I won't speculate or rant here about the story, I'm sure enough press on it will be generated soon enough to justify a seperate thread.

Blue Skies.


----------



## Trip_Wire (Aug 9, 2008)

RIP Warrior — Blue Skies!


----------



## Pete031 (Aug 9, 2008)

Rest In Peace Brother....
VP
Another sad day for the Princess Patricia's Canadian Light Infantry.


----------



## BS502 (Aug 9, 2008)

Rest easy Warrior.


----------



## car (Aug 9, 2008)

RIP Warrior


----------



## tova (Aug 9, 2008)

RIP, Godspeed, PBS....


----------



## elle (Aug 10, 2008)

Rest In Peace.

Prayers to his young family.


----------



## 0699 (Aug 10, 2008)

RIP Warrior.


----------



## RackMaster (Sep 13, 2008)

*Update - Compass Integrated Security Solutions not responsible*

Even in the light of the tragic situation, this is good news.

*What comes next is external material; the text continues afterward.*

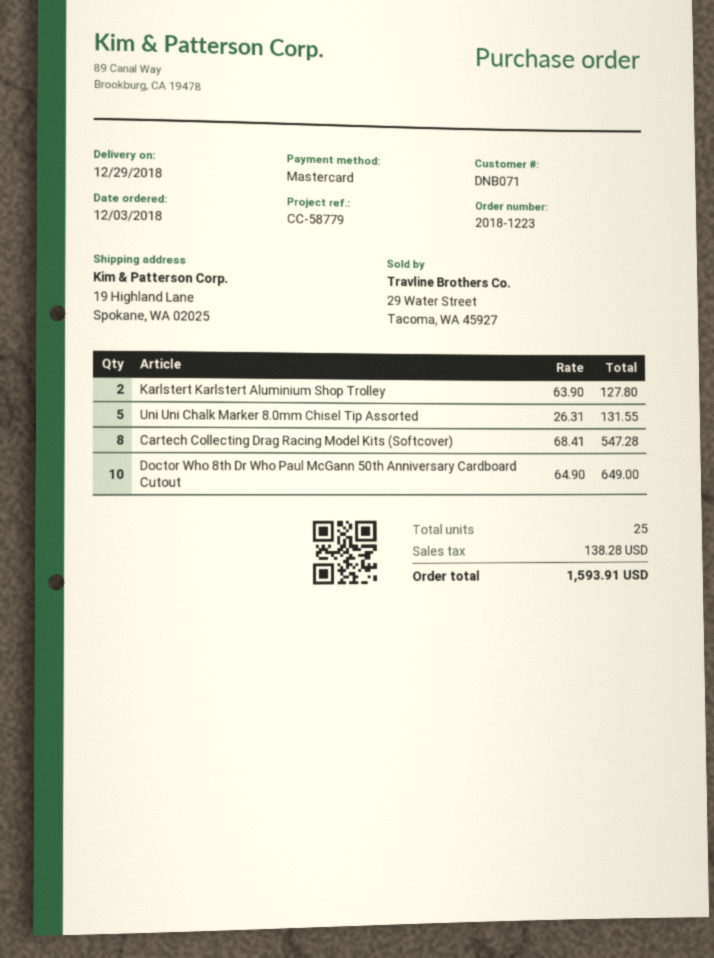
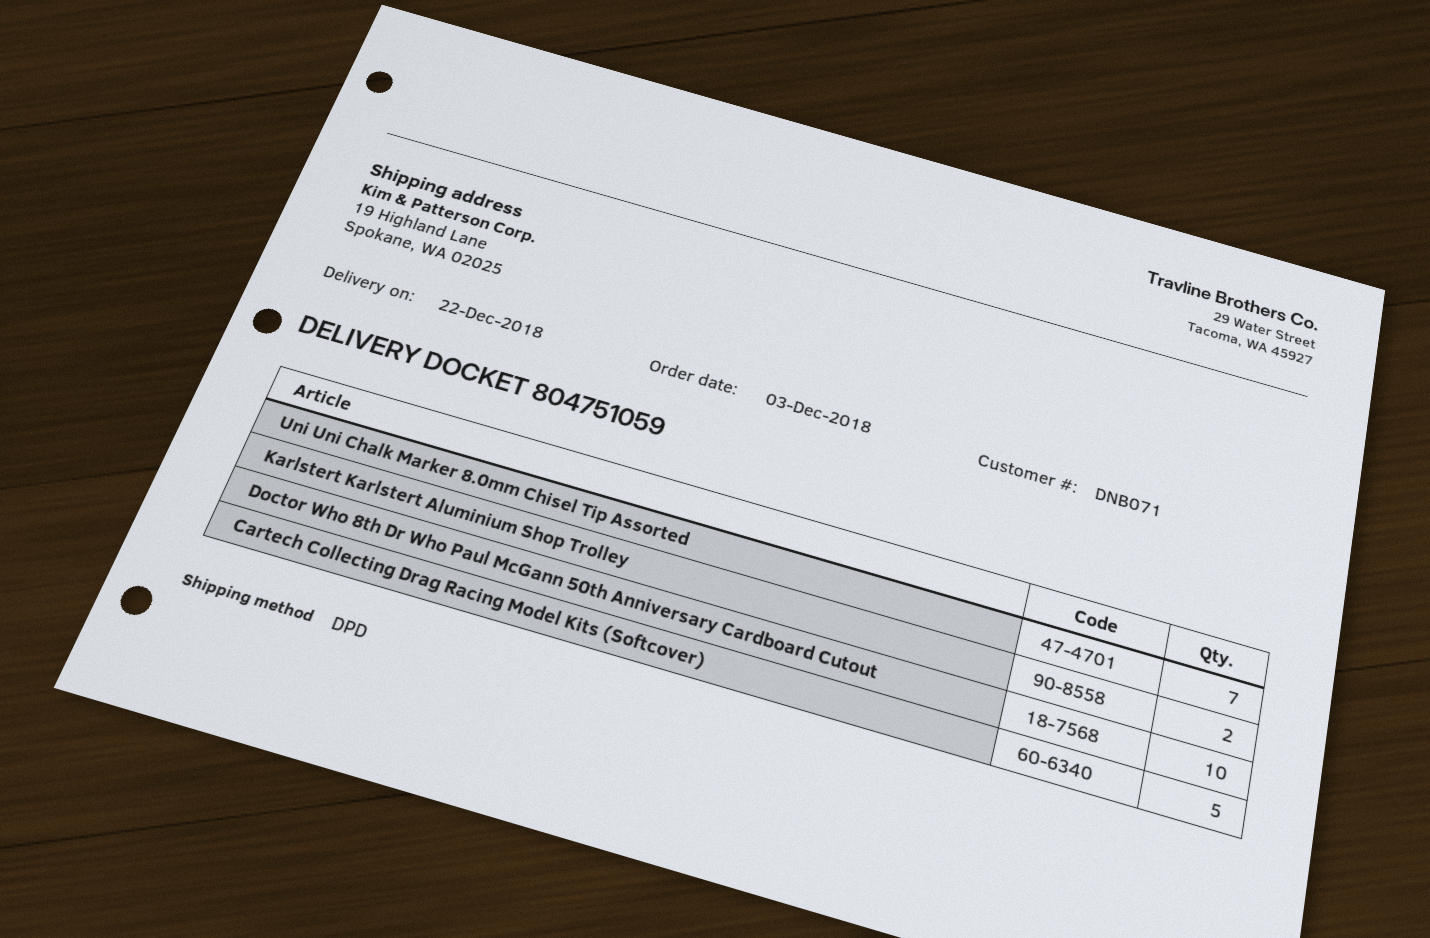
delivery date: 2018-12-29 -> 2018-12-22
Uni Uni Chalk Marker 8.0mm Chisel Tip Assorted: 5 -> 7
Cartech Collecting Drag Racing Model Kits (Softcover): 8 -> 5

> *Insurgent fire killed Cpl. Roberts of Saskatoon: investigators*
> 
> *Last Updated:   Saturday, September 13, 2008 |  1:11 PM ET  *
> 
> ...


----------



## LibraryLady (Sep 13, 2008)

RIP Cpl Roberts

Prayers out to your family and all in harms way

LL


----------



## Trip_Wire (Sep 13, 2008)

RIP Cpl Roberts


----------



## Rabid Badger (Sep 15, 2008)

RIP Cpl Roberts  Rest easy warrior.


----------



## Scotth (Sep 15, 2008)

Rest Easy Cpl Roberts


----------



## HoosierAnnie (Sep 15, 2008)

Rest Well, Cpl Roberts


----------



## car (Sep 15, 2008)

RIP Warrior


----------



## lancero (Sep 15, 2008)

RIP.


----------



## whiterose (Sep 16, 2008)

RIP, soldier. 

I am relieved to know it wasn't another friendly fire incident.


----------



## pardus (Sep 16, 2008)

RIP.


----------